Virginia State University Renames Four Buildings On Campus In Honor of Black Women

Virginia State University Renames Four Buildings On Campus In Honor of Black Women

Onward and upward!

Virginia State University (VSU) has renamed four buildings on campus in honor of Black women, AP News reports.

Five months ago, the Historically Black University took down the original names of four buildings named for white men with ties to the Jim Crow era and/or the confederacy. After a committee voted on replacement names, the school has now announced that the buildings will be renamed in honor of Black women.

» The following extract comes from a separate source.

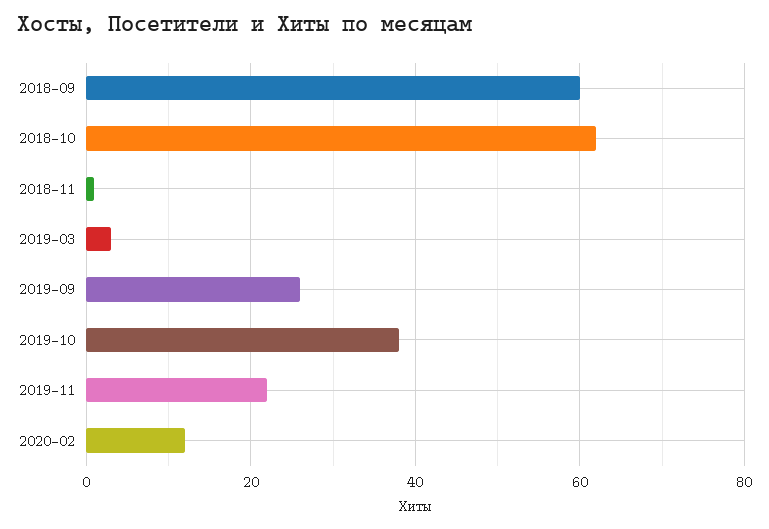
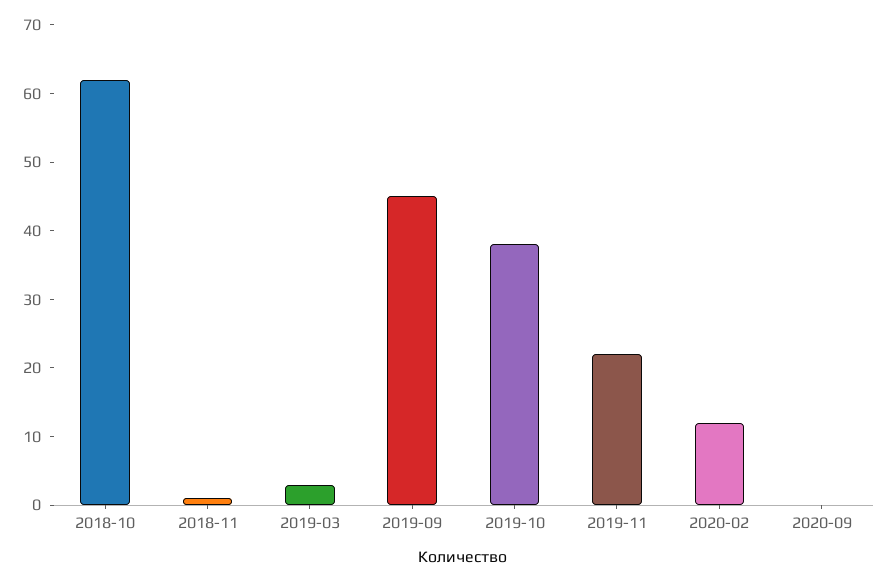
2018-09: 60 -> none
2019-09: 25 -> 45
2020-09: none -> 0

“It wasn’t hard, and we didn’t have to look far to find women who embody our mission today,” Tonya Hall, VSU’s VP of external relations, said.

Once named for a Confederate captain, Vawter Hall is now being renamed in honor of Lula Johnson, the first woman to graduate from a Virginia public college, now known as VSU, in the 1890s.

An on-campus dormitory, Byrd Hall, named originally for former governor and U.S. Sen. Harry F. Byrd Sr, a known segregationist, is now named for Otelia Howard Hall, a respected English school teacher in the 1920s and ‘30s.

Once named after Elbert Lee Trinkle, a former governor who signed a law prohibiting interracial marriage, Trinkle Hall is now named in honor of Johnella Jackson, a music writer for VSU’s alma mater in the 1920s.

Once named for Joseph Eggleston, an early 20th-century board of visitors member, Eggleston Hall is now named for Lucretia Campbell, VSU’s first Black female faculty member. 

The building renamings will mark a new era for VSU and preserve a recent lasting history for the historic HBCU.